The code below can give you an idea of how to approach the problem. One solution (which will be a university timetable) consists of an array of separate rooms. These single rooms have a 2-dimensional array, where the columns are days and the rows are hours. I set CLOCK to 16, as I think there will be no classes at night. Thus, Hour Row 1 will be the first hour of the day ... perhaps from 7 to 8 hours. Array values indicate which class is reserved.
public class SingleRoom { static final int DAYS = 7; static final int HOURS = 16; . . . private int[][] timetable = new int[DAYS][HOURS]; //0 would say room is not booked, >0 indicates the booked class (english advanced (12), object oriented programming (139), etc..) } public class Solution { static final int AVAILABLE_ROOMS = 26; . . . private SingleRoom[] university_timetable = new SingleRoom[AVAILABLE_ROOMS]; }
mutations:
change class mutation - change the class to another random class or to zero = no reservation
turn on / off the class - if an hour is a day in a certain room, book it off if it is not booked, turn it on using a random class, this means that the algorithm makes it possible not to record the clock, since in the mutation of the class change 0 has a low probability of choice
restrictions: after creating your decisions, check all restrictions and keep the right decisions. New existing solutions should be included in your population (s) if they are better suited to other solutions already in your population or if they increase the diversity of your population.

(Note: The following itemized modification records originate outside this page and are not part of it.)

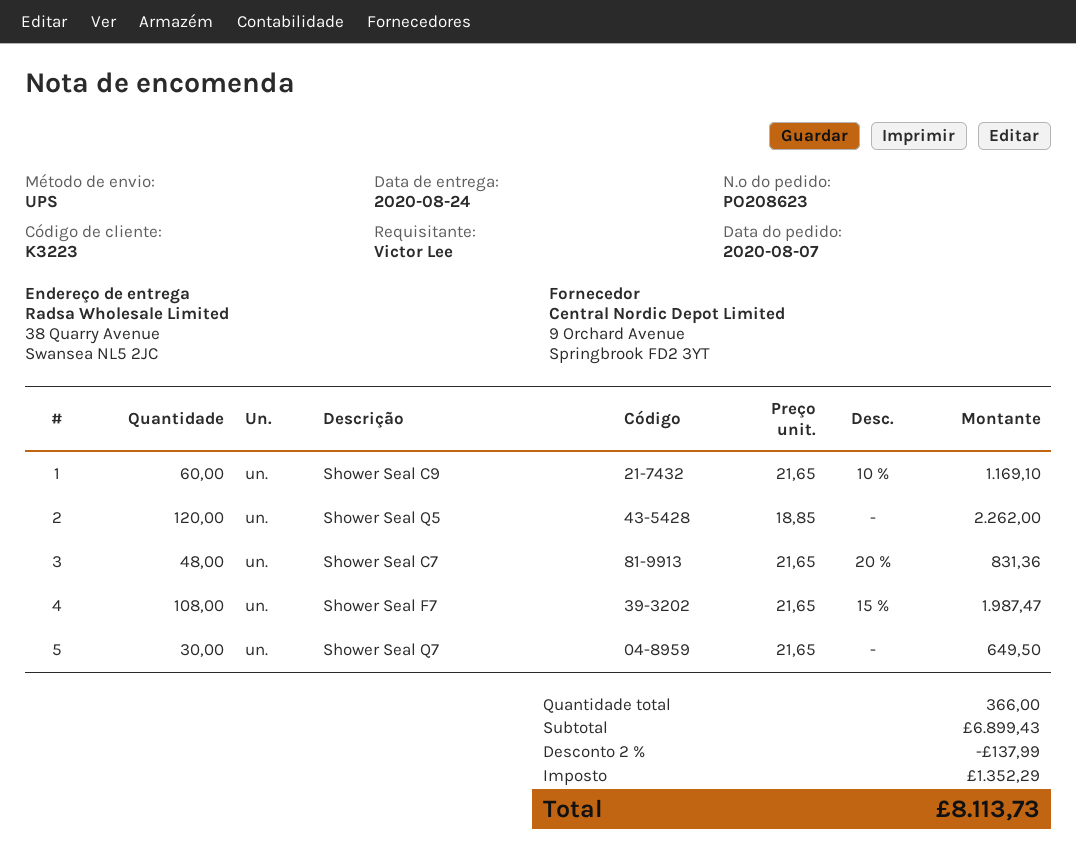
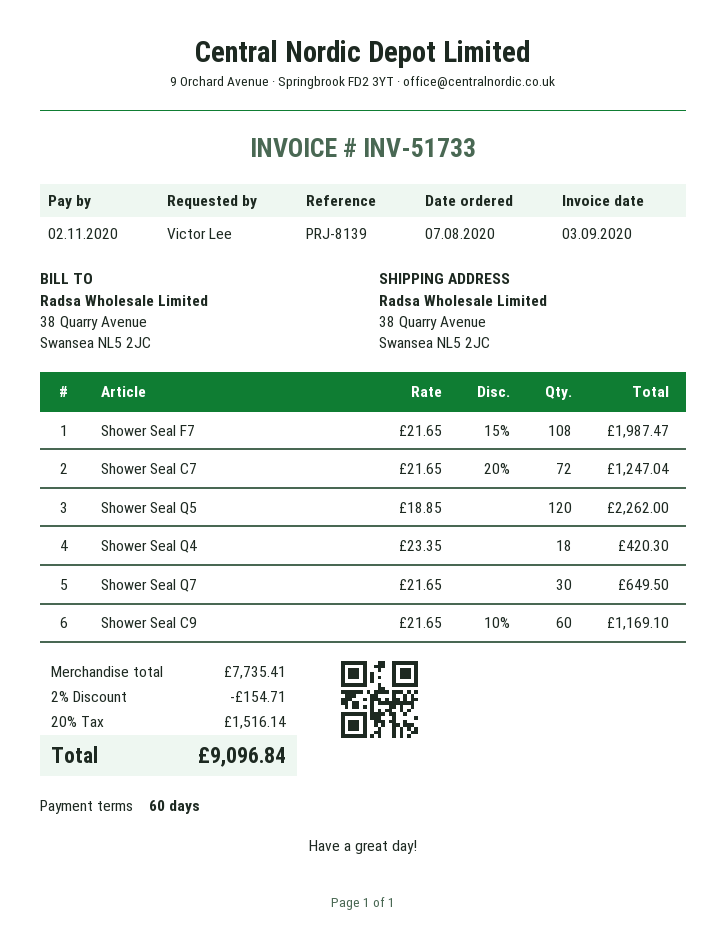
Shower Seal C7: 48 x 21.65 - 20% = 831.36 -> 72 x 21.65 - 20% = 1247.04
Shower Seal Q4: none -> 18 x 23.35 = 420.30
subtotal: 6899.43 -> 7735.41
discount: 2% = 137.99 -> 2% = 154.71
tax: 1352.29 -> 1516.14
total: 8113.73 -> 9096.84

But the document you talked about is pretty well described on how to implement GA for this problem (starts on page 16).
I wrote a general java framework for the mPOEMS multi-purpose optimization algorithm (multi-threaded prototype optimization with advanced improvement steps), which is a GA using evolutionary concepts.
Here you can find the code, this can give you an idea of how to approach your problem:
The solutions that you can find using this algorithm were compared in scientific work with the most advanced SPEA-2 and NSGA algorithms, and it was proved that the algorithm works comparable or even better, depending on the indicators that you take to measure performance.
Here you can find.
Additional resources: My thesis that applies this structure to the problem of choosing a project is: http://www.ub.tuwien.ac.at/dipl/2008/AC05038968.pdf
Structure documentation: http://thomaskremmel.com/mpoems/mpoems_in_java_documentation.pdf
mPOEMS presentation document: http://portal.acm.org/citation.cfm?id=1792634.1792653
In fact, with little enthusiasm, you can easily adapt the general structure code to your needs.
Do you write this GA in your work or as a student?